Maria do Rosário Pedreira

Por causa de um comentário ao post de sexta-feira passada, que mencionava os dois romances de Cristina Drios que tive o prazer de publicar (Os Olhos de Tirésias e Adoração) e «marcava falta» a esta autora, que já não publica há muito tempo, pensei que realmente temos alguns escritores que bem podiam brindar-nos com romances com maior regularidade. Mas, claro, a Cristina viaja bastante, tem uma profissão que lhe rouba muito tempo e, além disso, é bastante exigente consigo mesma. Por outro lado, conheço autores (meus e de outras editoras) que estão sempre a teclar e a entregar livros novos, sobretudo os que não trabalham e querem viver exclusivamente da escrita, ou então têm trabalhos episódicos, mas não um verdadeiro emprego.
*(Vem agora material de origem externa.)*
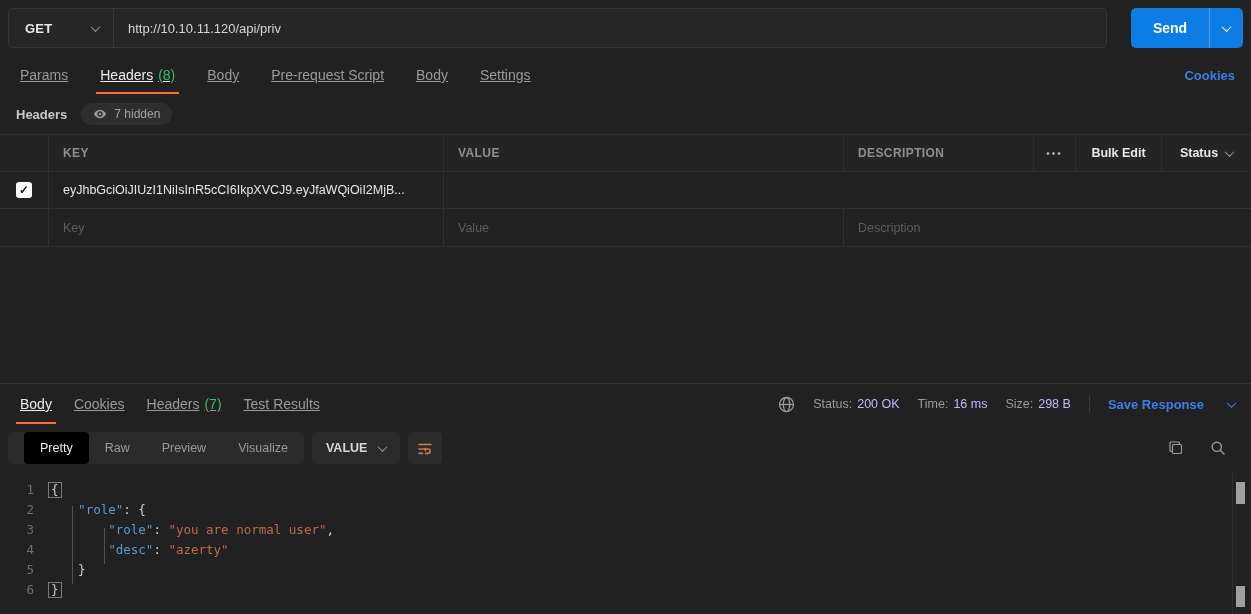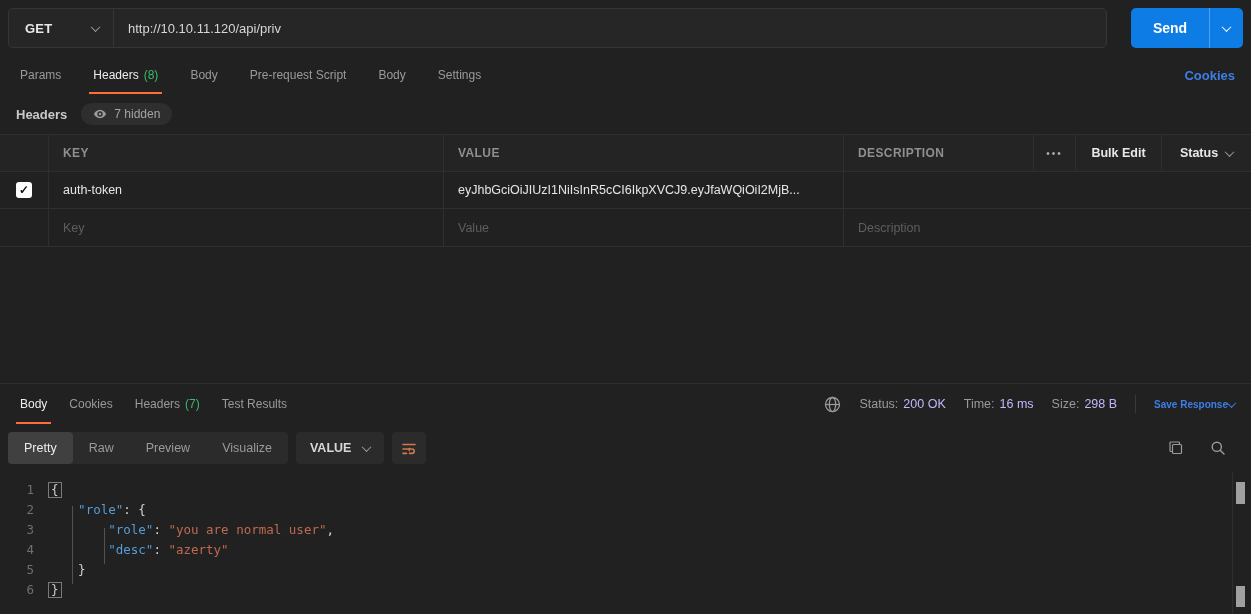"Params" .tab { font-size: 12px -> 14px; text-decoration: none -> underline }
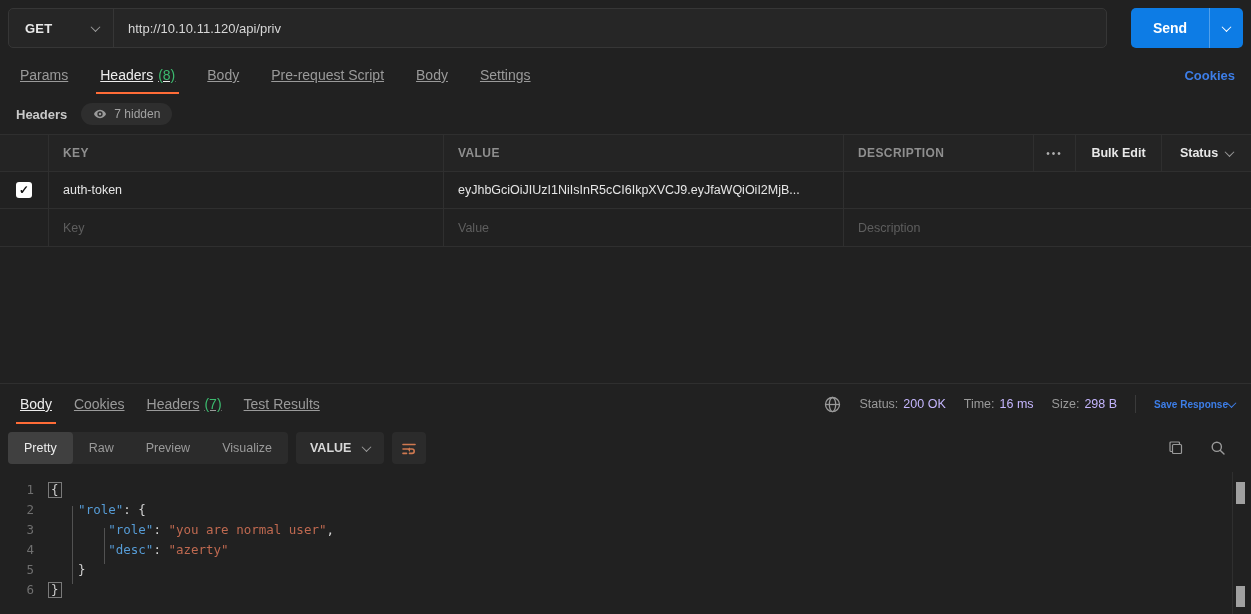"auth-token" div.cell { html: <div>auth-token</div> -> none }
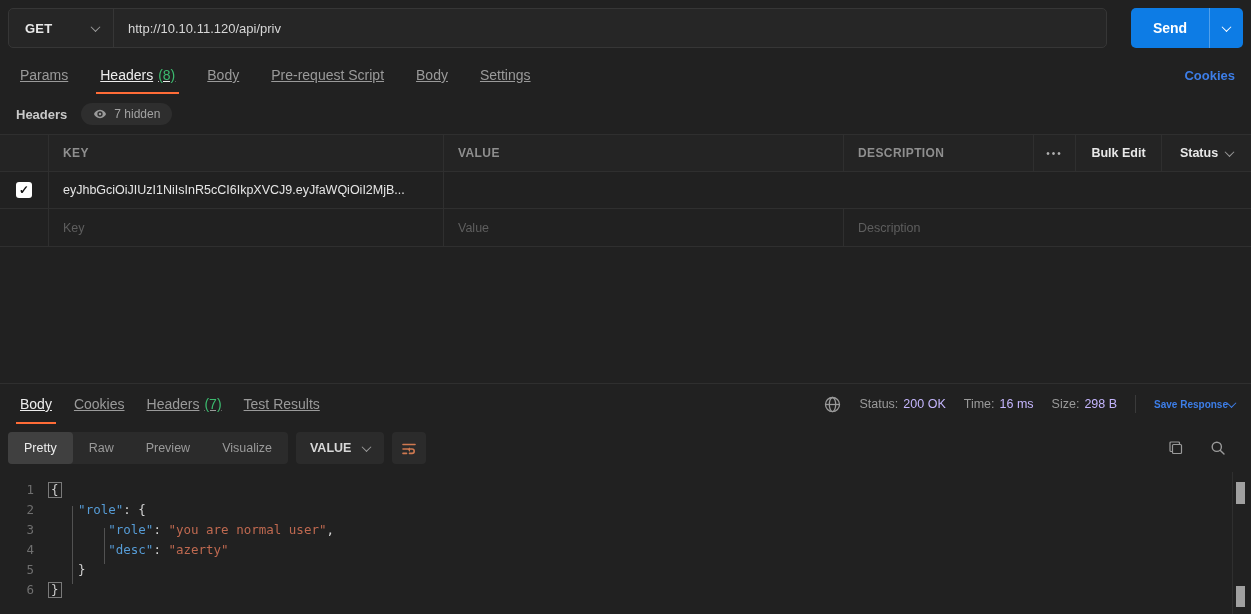"Save Response" .save { font-size: 10px -> 13px; gap: 0 -> 24px }
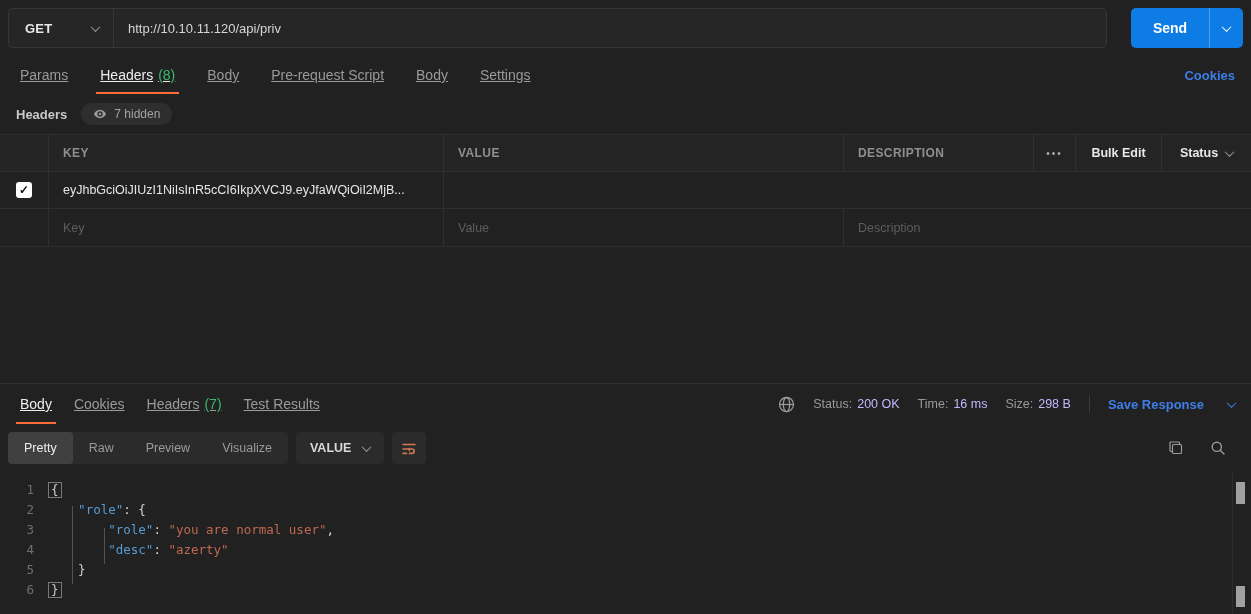"Pretty" .seg-item.active { background: #404040 -> #000000; margin-left: none -> 16px }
Percebo que, se é essa a sua paixão, o façam, mas muitas vezes não deixam que os seus livros respirem o suficiente, nem que os leitores cheguem a desejar mais um livro seu, de tal modo os romances saem colados uns aos outros. Há ainda aqueles que, não conseguindo escrever com a velocidade que gostariam, mal entregam o livro querem que seja lido e publicado (como se os editores não tivessem as suas prioridades) e exprimem a preocupação de serem esquecidos pelo público se não publicam de dois em dois anos. Enfim, há de tudo como na farmácia e, embora se diga que tudo quanto é demais é erro, a verdade é que também pode ser um risco escrever de menos.